OPENING RANGE BREAKOUT STRATEGY
A strategy that the authors of the above publication say is supposed to identify higher-probability trading opportunities (Isn't that what ALL strategies are supposed to do?) is the
Opening Range Breakout Strategy. They mention that it typically focuses on EURUSD, but
could be applied to any of the European majors.
It works by identifying the high and low during the half-hour just prior to the London open. This is 11:30 PM to 12 o'clock midnight where I live here on the Pacific Coast. Having done so, traders then watch for a breakout of this range +/-10 pips or 1/10 of the daily Average True Range (ATR) and maintain above/below this level for 10 to 15 minutes. The idea is to try to detect a direction of the "flow" for the remainder of the day.

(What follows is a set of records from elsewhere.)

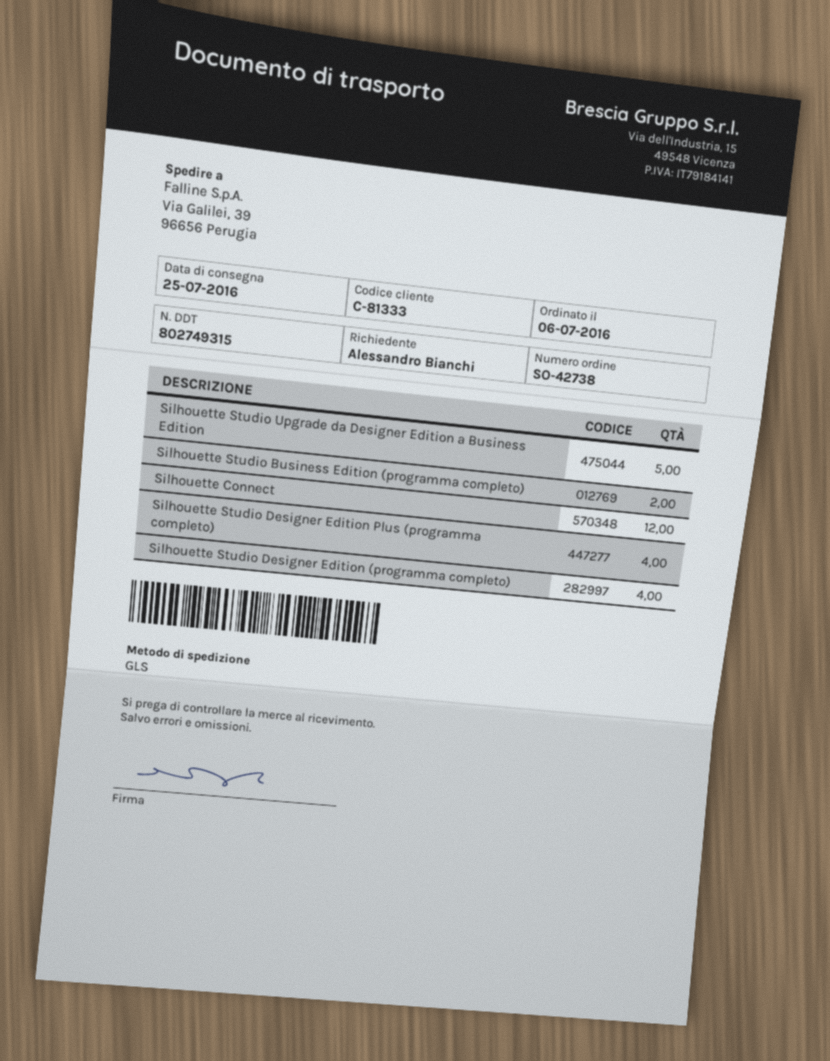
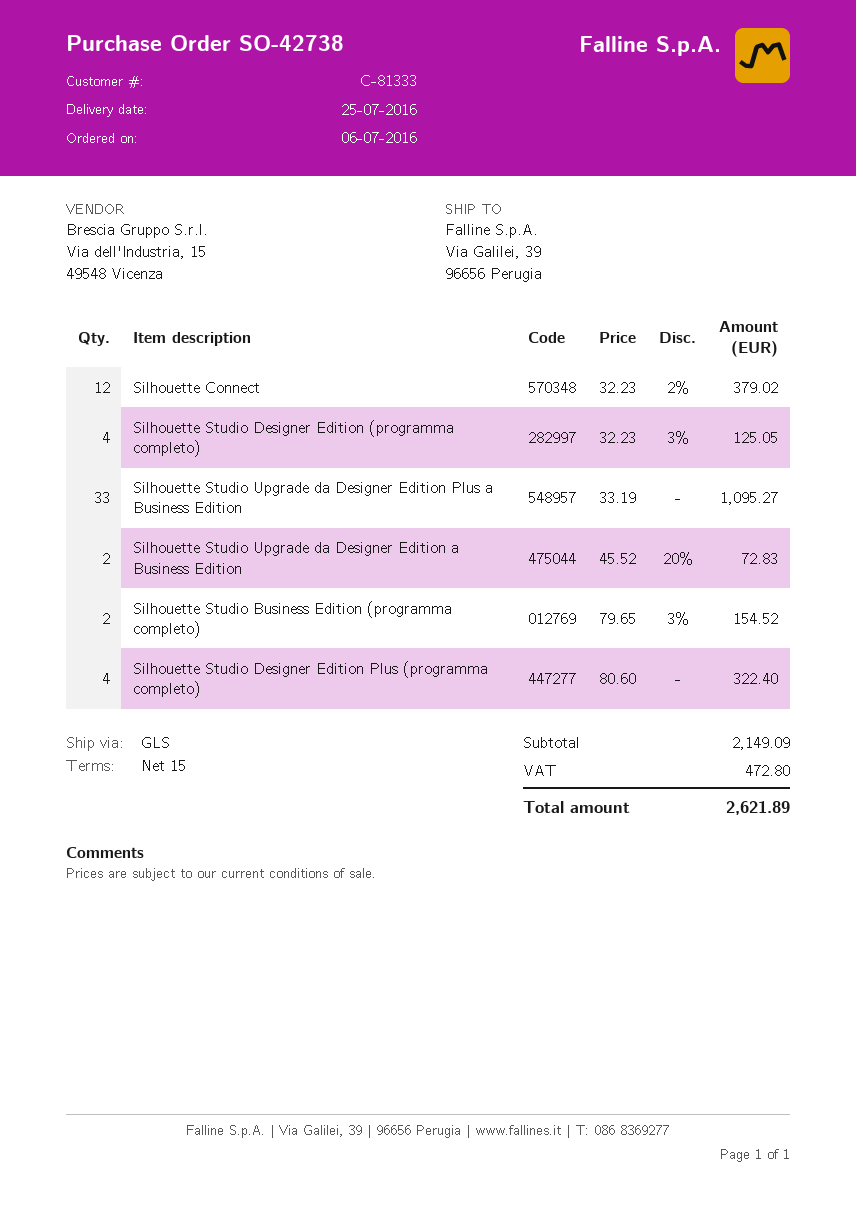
Silhouette Studio Upgrade da Designer Edition a Business Edition: 5 -> 2
Silhouette Studio Upgrade da Designer Edition Plus a Business Edition: none -> 33

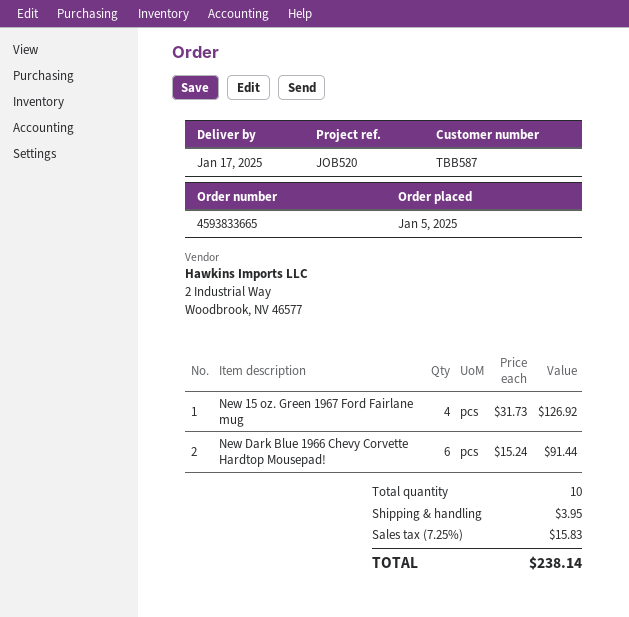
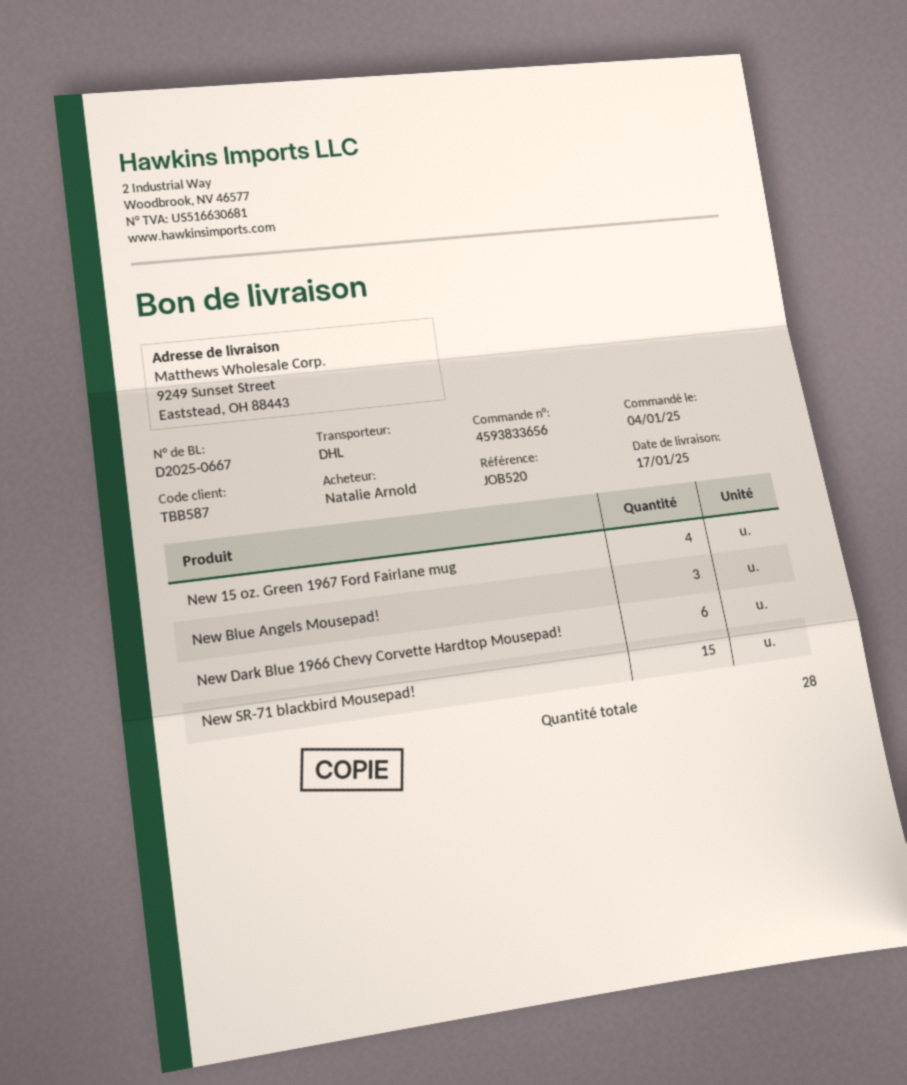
order number: 4593833665 -> 4593833656
order date: 2025-01-05 -> 2025-01-04
New Blue Angels Mousepad!: none -> 3
New SR-71 blackbird Mousepad!: none -> 15
total quantity: 10 -> 28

From there, one needs to look to manage the bullish or bearish bias by focusing on one-, two- or five-minute charts and using a combination of moving averages (13-SMA, 144-EMA, and 169-EMA) and oscillators (RSI, stochastics, and CCI).
Other factors to include are major news announcements (usually in efforts of avoidance) and the time of day (when major markets open/close, option expirations, fixings and so on).
If price is struggling near these events, usually spotted by a bullish/bearish divergence with an oscillator, it could be prudent to reduce the position size ahead of time. Additionally, this type of approach might help to minimize the emotional aspect to trading, because there is an identifiable area to know where you're wrong (the opposite side of the breakout's high and low).
As an example, the book uses the above mentioned moving average on a two-minute chart. But, since the platform I use doesn't have two-minute charts, I converted the measures to fit a five-minute chart, which turned out to be SMA (5), EMA (58) and EMA (68). I did NOT use SMA (13), EMA (144) and EMA (169) on the five-minute chart, because failing to adjust for the changing time frame
makes absolutely no sense to me!
In any case, compared to the forecast models I use with Numerical Price Prediction,
these are very good measures! (Though I feel the use of exponential moving averages
could lead to confusion [i.e.,
headfakes], because if you look at the example below, you will see that there are times when the EMAs turn slightly upward when, in reality, the rate is ultimately
still headed south.)
I would note however that
sometimes rates begin moving as early as ninety minutes prior to the London open, so I don't know if this would screw things up (or perhaps the pairs that do so typically are not the Euro majors). Moreover, since NPP is
always focused on breakouts that breach the 60- and 20-minute price range envelopes at designated levels, there is no need for identifying the high and low during the half-hour just prior to the London open, and there is no problem if these breakouts occur at 10:30 PM as opposed to 11:30 PM, or any other time during the three primary trading sessions for that matter.
I've also noticed that currency pairs have a tendency to reverse direction in the middle of the London session, so in my opinion, one had better not count on the initial breakout indicating the direction of the "flow" for the
remainder of the day. Consequently, monitoring the bullish or bearish bias by focusing on SMA (13), EMA (144) and EMA (169) on two-minute charts, or SMA (5), EMA (58) and EMA (68) on five-minute charts, would indeed be wise. But, from my perspective, this should be good enough. I see no need to ALSO consult oscillators such as the RSI, stochastic, or CCI.
On the other hand, what I WOULD do is remain cognizant of where the limits of the two-, four-, eight-, and 24-hour price ranges are located, because these are the levels where reversals during the middle of the London Session are most likely to be observed—
especially the 24-hour statistical AND temporal support/resistance levels, not to mention the eight-hour pullback level.
One OTHER thing I would keep in mind is the direction of the day-to-day trend, because if a pair begins the London session on a trajectory
contrary to this indicator, there is a significant probability that the asset
might make a mid-course correction sometime during the European (or American) session(s).